Ionic React vs React Native: What are the Differences Between Them?

Ionic React and React Native are two great options for building apps, but they differ in some important ways. We explore the differences in detail and make a recommendation on which one your team should adopt.


The React ecosystem has two major ways to build cross-platform mobile apps: Ionic React and React Native. However, the two projects have different goals, features, and capabilities, and it’s important to understand the differences before investing in one.

In this article we outline the differences between the two projects and make a recommendation based on the type of apps your team is building, the skillsets of the engineers on your team, and the importance of enterprise support and functionality. So, what is the difference between Ionic React and React Native?

ionic and react logo

What is Ionic React?

Ionic React is an open source UI and Native API project consisting of cross-platform UI components and native functionality for building iOS, Android, Electron and Progressive Web Apps using React and standard web technology.

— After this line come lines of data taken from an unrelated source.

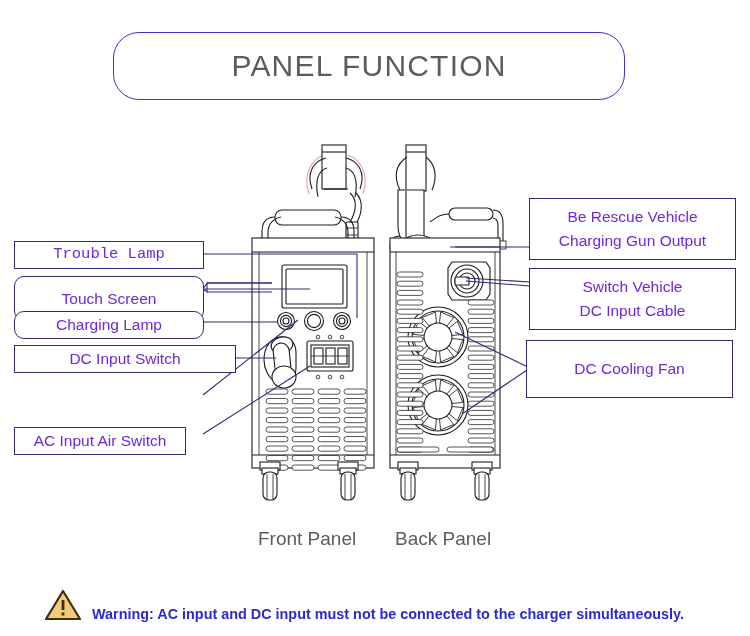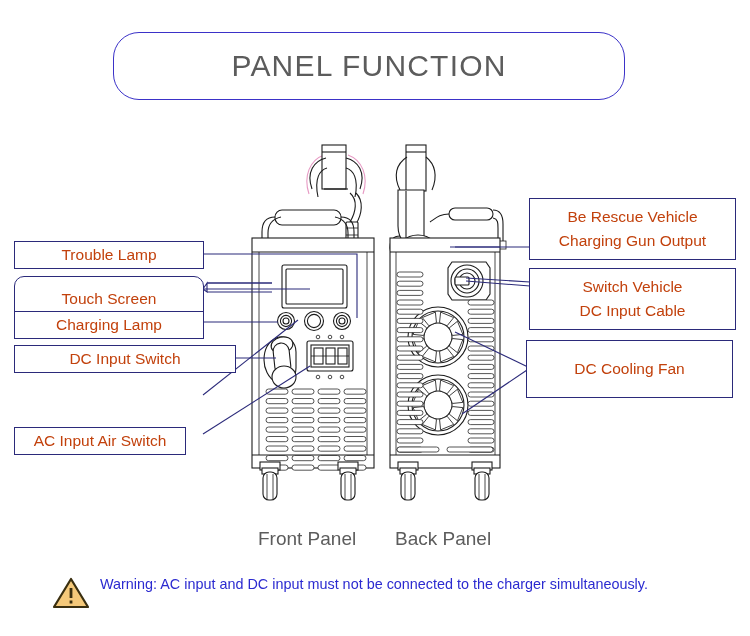"Be Rescue Vehicle" .lbl { color: #c2410c -> #6d28d9 }
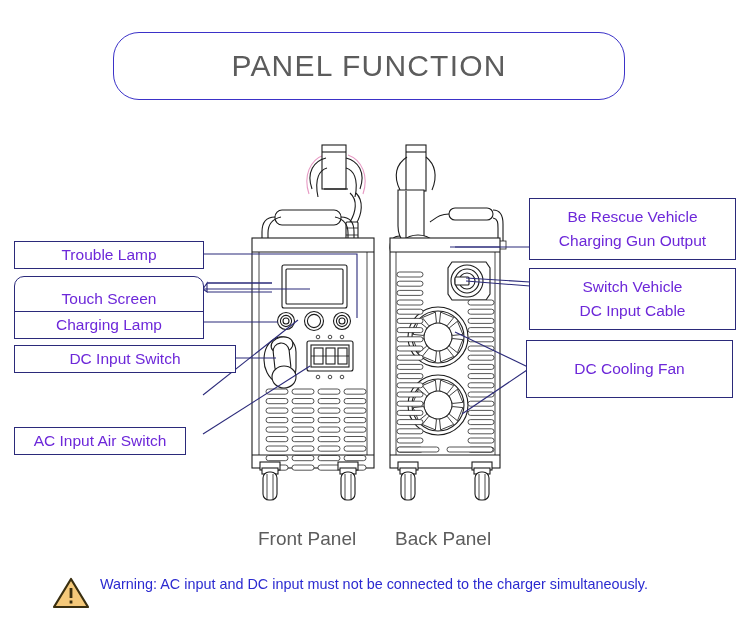"Trouble Lamp" div.lbl { font-family: none -> Liberation Mono, monospace }
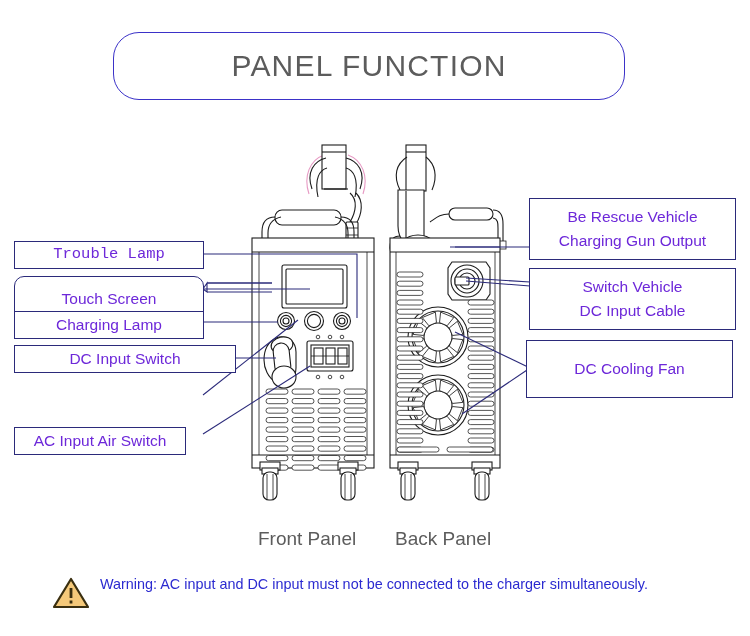"Charging Lamp" div.lbl { border-radius: none -> 10px }
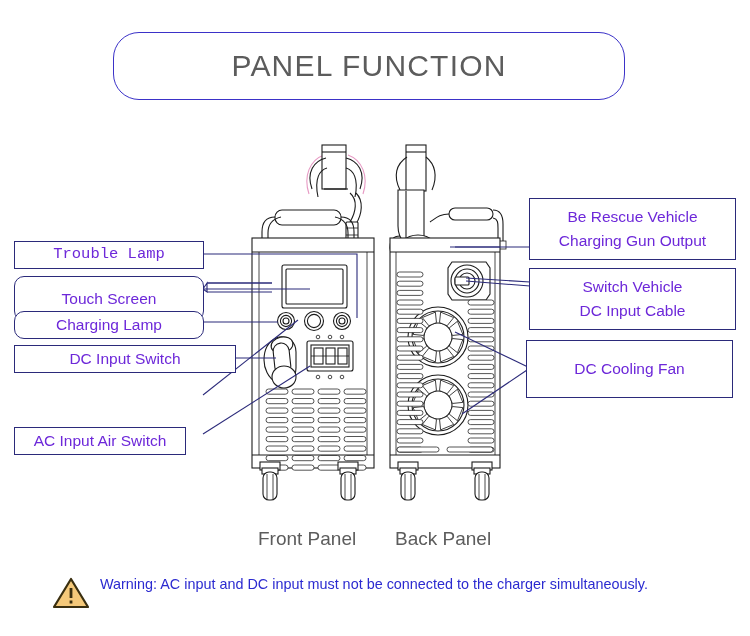"Warning: AC input and DC" .warn-wrap { align-items: flex-start -> flex-end; font-weight: none -> bold; left: 52px -> 44px }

Ionic React is the official React version of the popular Ionic Framework, used by millions of web developers and powering mission-critical apps for companies like T-Mobile, America’s Test Kitchen, Schneider, Medical Answering Service, Yara International, IBM, and more.

> Try Ionic React

What is React Native?

React Native is an open source project released in 2015 by Facebook with the goal of adding iOS and Android UI control rendering through React and JavaScript in order to speed up app development at Facebook. React Native can be embedded into existing native apps or used to build apps from scratch.

Because React Native does not use DOM elements for rendering, it requires using a different rendering library than traditional web-based React.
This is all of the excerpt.